**Action item:**
All lines containing the string "none" must be copied from the entries.

**** Data records ****

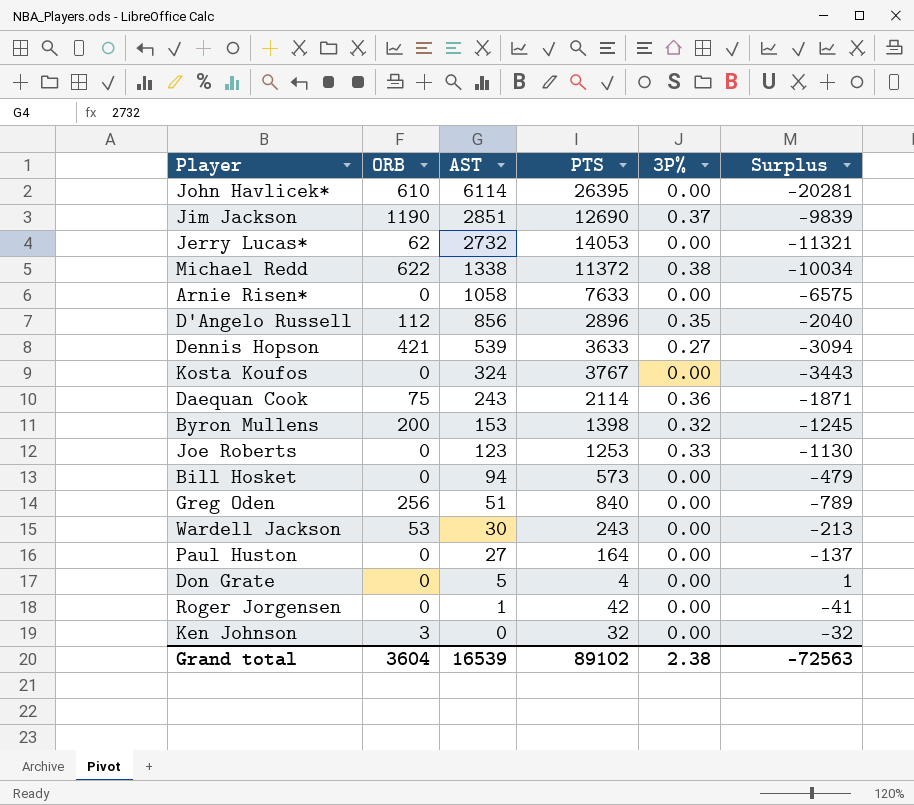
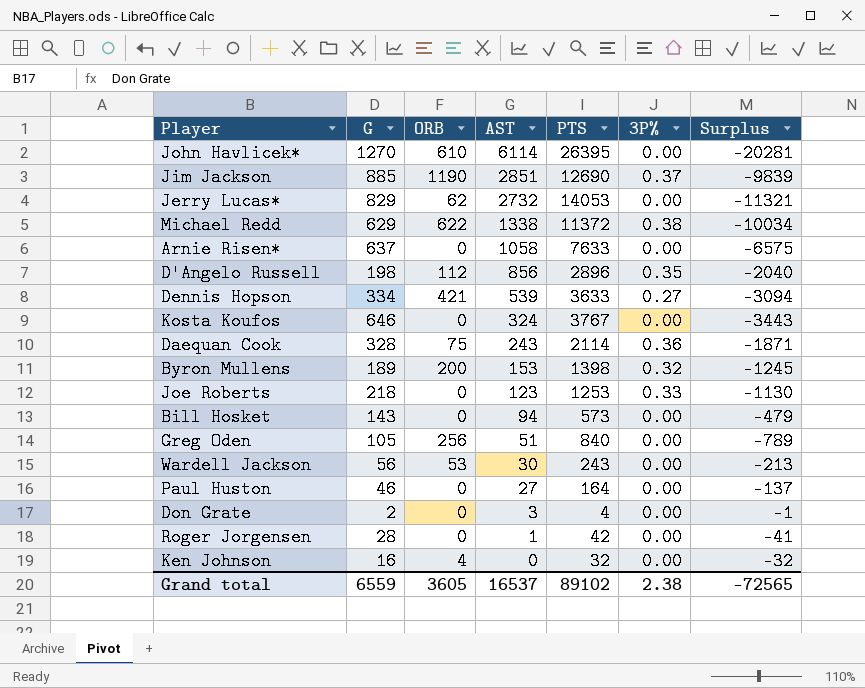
column G | position: none -> 2
Don Grate | AST: 5 -> 3
Don Grate | Surplus: 1 -> -1
Ken Johnson | ORB: 3 -> 4
Grand total | ORB: 3604 -> 3605
Grand total | AST: 16539 -> 16537
Grand total | Surplus: -72563 -> -72565

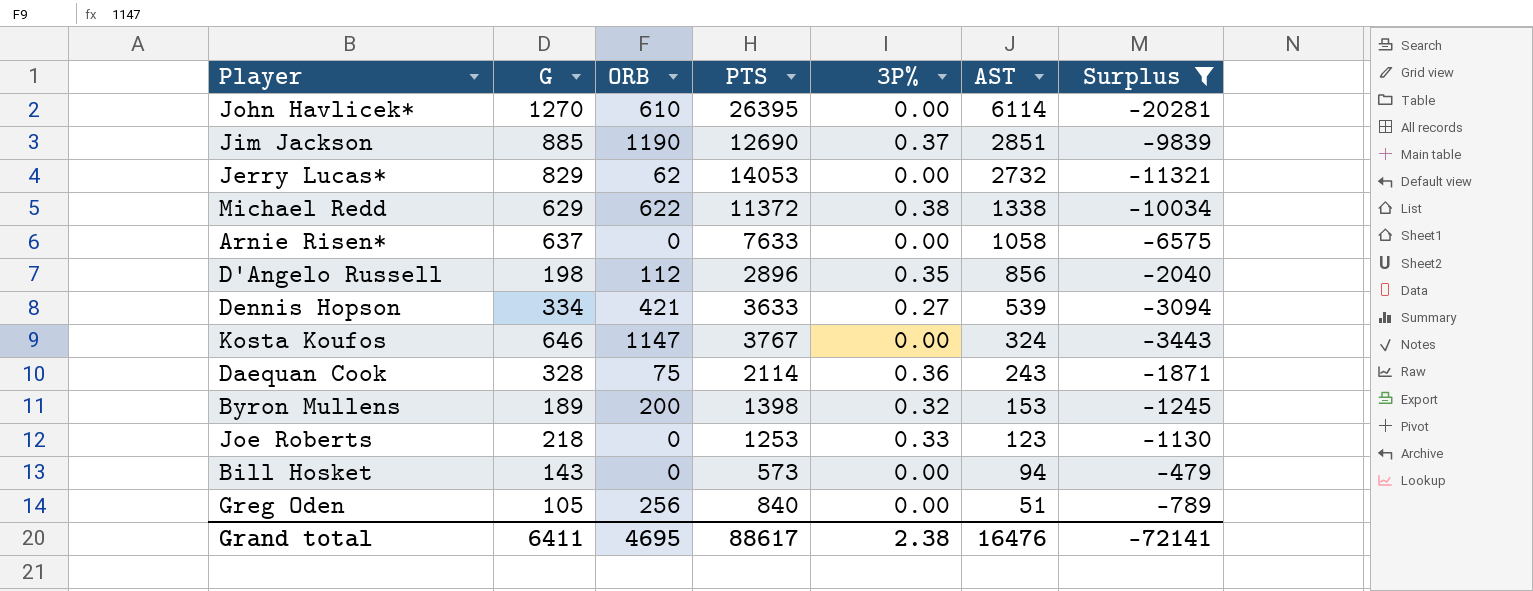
filter: none -> Surplus <= -479
column AST | position: 4 -> 6
Kosta Koufos | ORB: 0 -> 1147
Grand total | G: 6559 -> 6411
Grand total | ORB: 3605 -> 4695
Grand total | PTS: 89102 -> 88617
Grand total | AST: 16537 -> 16476
Grand total | Surplus: -72565 -> -72141

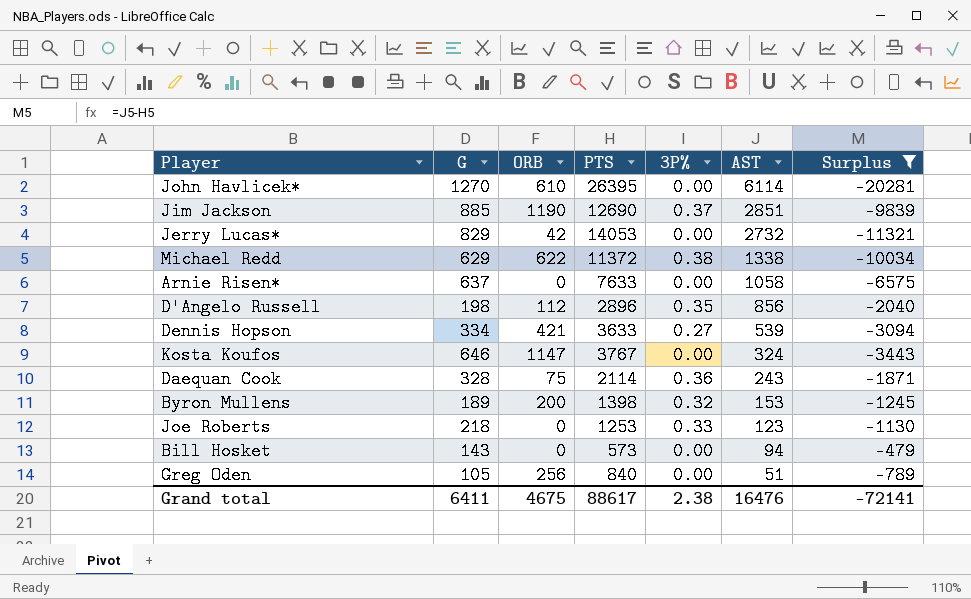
Jerry Lucas* | ORB: 62 -> 42
Grand total | ORB: 4695 -> 4675

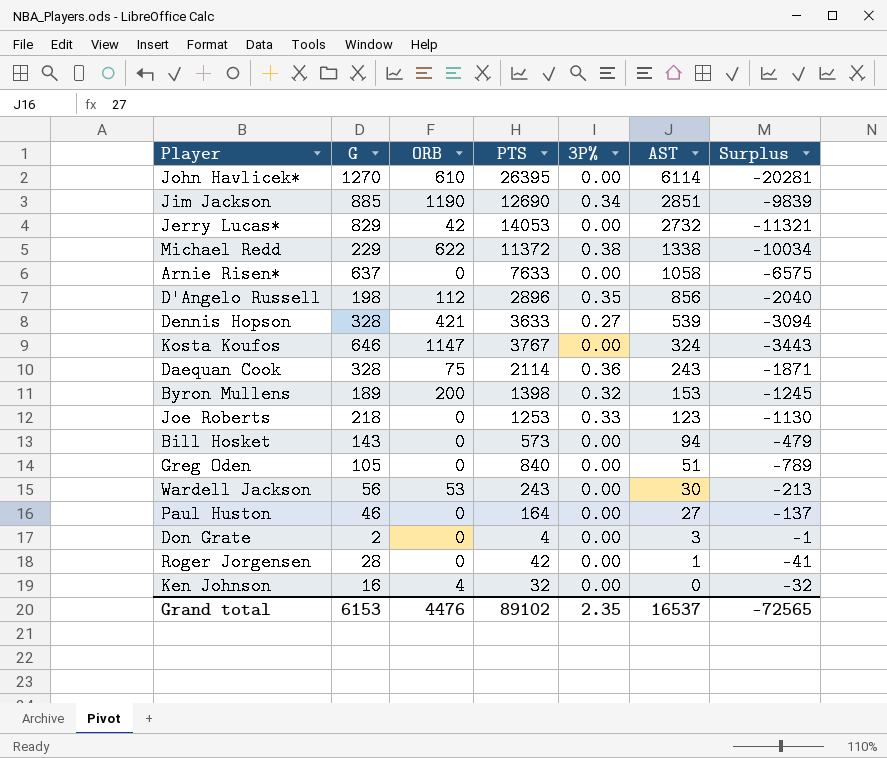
filter: Surplus <= -479 -> none
Jim Jackson | 3P%: 0.37 -> 0.34
Michael Redd | G: 629 -> 229
Dennis Hopson | G: 334 -> 328
Greg Oden | ORB: 256 -> 0
Grand total | G: 6411 -> 6153
Grand total | ORB: 4675 -> 4476
Grand total | PTS: 88617 -> 89102
Grand total | 3P%: 2.38 -> 2.35
Grand total | AST: 16476 -> 16537
Grand total | Surplus: -72141 -> -72565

****

**Response:**
column G | position: none -> 2
filter: none -> Surplus <= -479
filter: Surplus <= -479 -> none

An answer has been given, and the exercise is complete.